Kenzie did not want Ryan coming with them to the site, but Bowman decided he could, to his son’s delight. Ryan needed to know the bad and the ugly about being Shifter leader, needed to understand the responsibilities, even when they weren’t pretty.

They took Cristian’s car, but Kenzie drove. Best thing. Bowman didn’t trust Cristian not to try to wreck the car and make sure Bowman was in the part that smashed, maybe letting Ryan be badly hurt too. Then Cristian could pretend he was helping Ryan heal, maybe adopting him to raise him in Bowman’s place.

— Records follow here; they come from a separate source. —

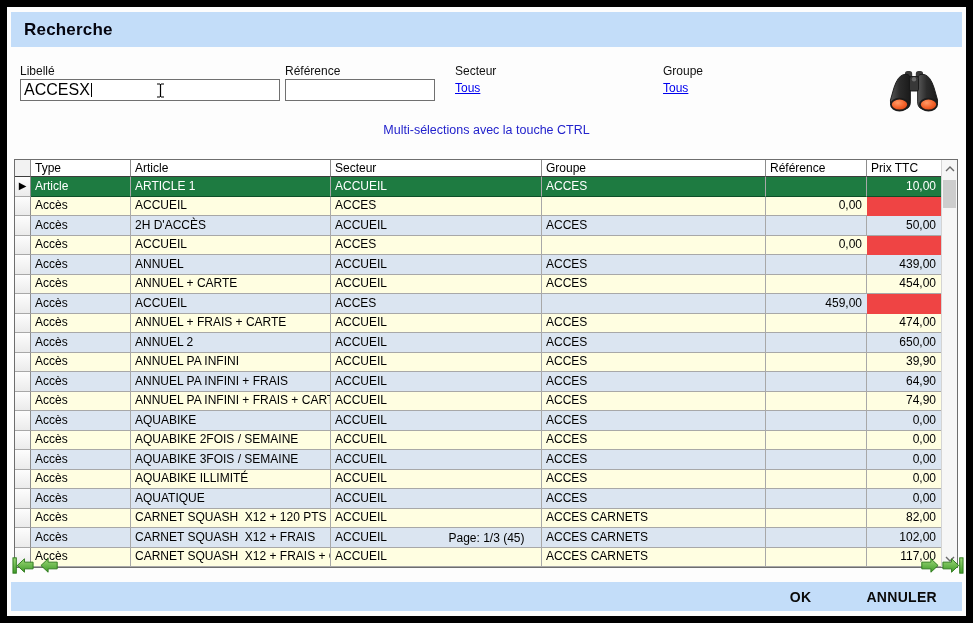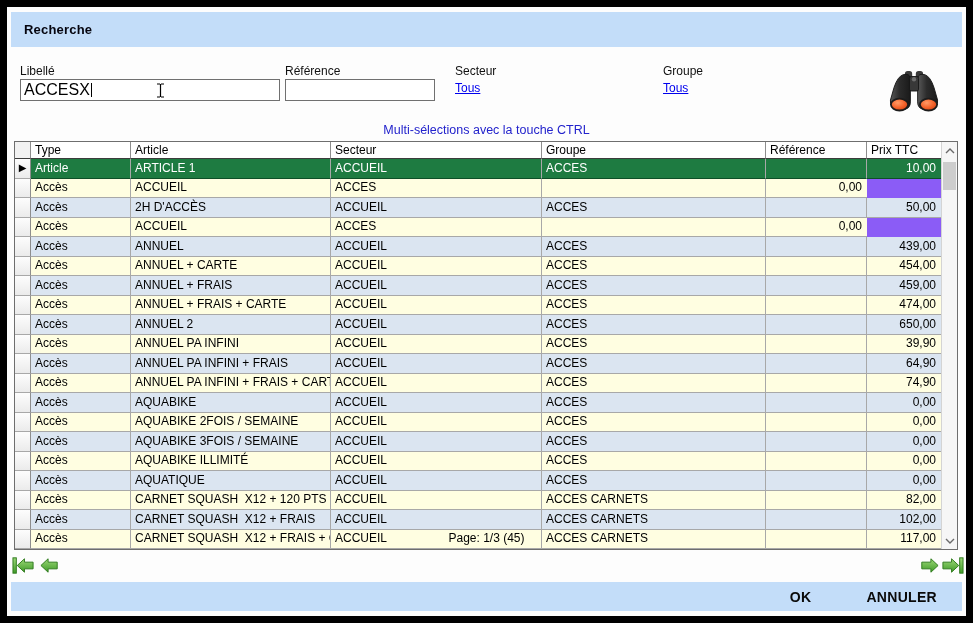--- a/index.html
+++ b/index.html
@@ -11,7 +11,7 @@
   
   .titlebar { position:absolute; left:4px; right:4px; top:5px; height:35px;
     background:var(--titlebar); display:flex; align-items:center; padding-left:13px; }
-  .titlebar h1 { font-size:13px; font-weight:bold; color:#05050f; letter-spacing:.2px; }
+  .titlebar h1 { font-size:17px; font-weight:bold; color:#05050f; letter-spacing:.2px; }
 
   
   .flabel { position:absolute; font-size:12px; color:#111; }

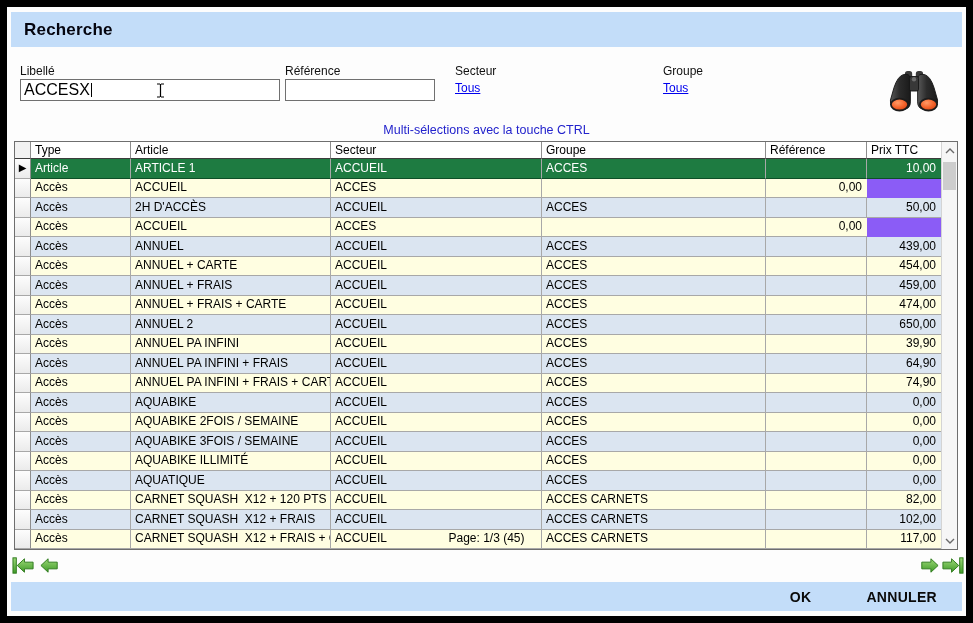--- a/index.html
+++ b/index.html
@@ -28,8 +28,8 @@
   .binoc { position:absolute; left:878px; top:58px; width:58px; height:52px; cursor:pointer; }
 
   
-  .grid-wrap { position:absolute; left:7px; top:134px; width:944px; height:409px;
-    border:1px solid #6e6e6e; background:#8b5cf6; display:flex;justify-content:space-between; }
+  .grid-wrap { position:absolute; left:7px; top:152px; width:944px; height:409px;
+    border:1px solid #6e6e6e; background:#ef4444; display:flex;justify-content:space-between; }
   .grid { width:926px; display:flex; flex-direction:column; }
   .trow, .thead { display:grid; grid-template-columns:16px 100px 200px 211px 224px 101px 74px; }
   .thead { height:19px; background:#fff; }

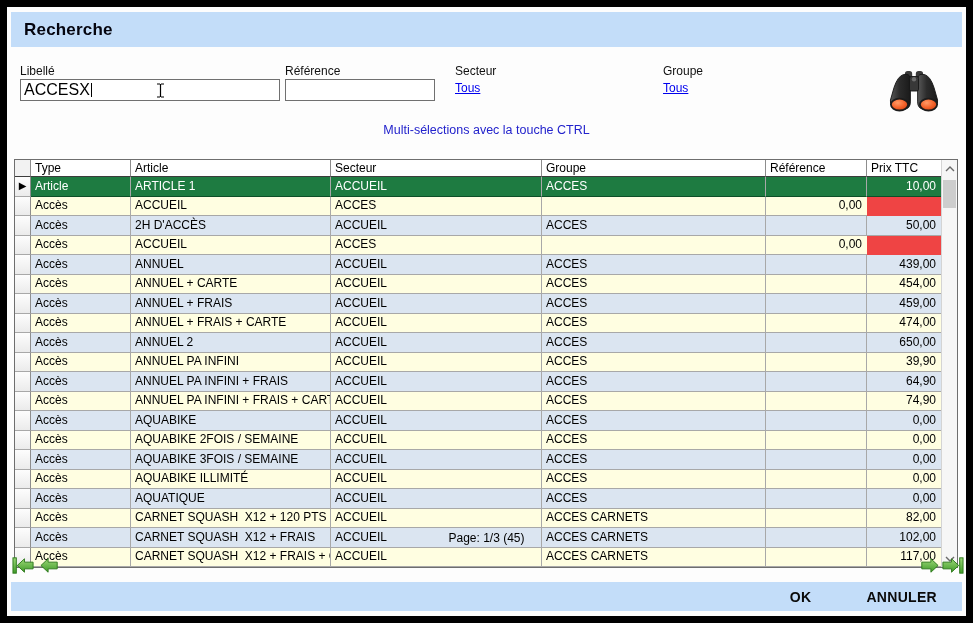--- a/index.html
+++ b/index.html
@@ -192,7 +192,6 @@
             <div class="trow blue">
               <div class="c-gutter"></div>
               <div class="c-type">Accès</div>
-              <div class="c-article">ANNUEL + FRAIS</div>
               <div class="c-secteur">ACCUEIL</div>
               <div class="c-groupe">ACCES</div>
               <div class="c-reference"></div>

Then again, Bowman didn’t trust himself not to give the car a burst of speed along a lonely stretch of highway and push Cristian out the door. Kenzie driving was the best solution.

They arrived at the creature’s final resting place within the hour. Branches had been piled around the dead beast, the underbrush cleared, so they could burn the thing without torching the entire woods. From somewhere—the Goddess knew where—Cade had driven in a water truck, ready to pump water over the fire when it was done. Cade had many human friends, and he somehow got them to do him all kinds of favors.

Cristian scrambled down to the pyre, put his hands on his hips, and gazed at the beast. It looked pathetic now, waiting to be sent to the Goddess and the Summerland, but Bowman remembered all its tonnage charging at him, ready to kill.

“How did it die?” Cristian asked. “You killed it?” He shot a look at Bowman.

“We don’t know,” Kenzie said, before Bowman could take credit. “We hurt it, and it might have died of its injuries.”

“Or its master might have put it down,” Cristian said. “Maybe up in the arena, and it made it this far before it died.”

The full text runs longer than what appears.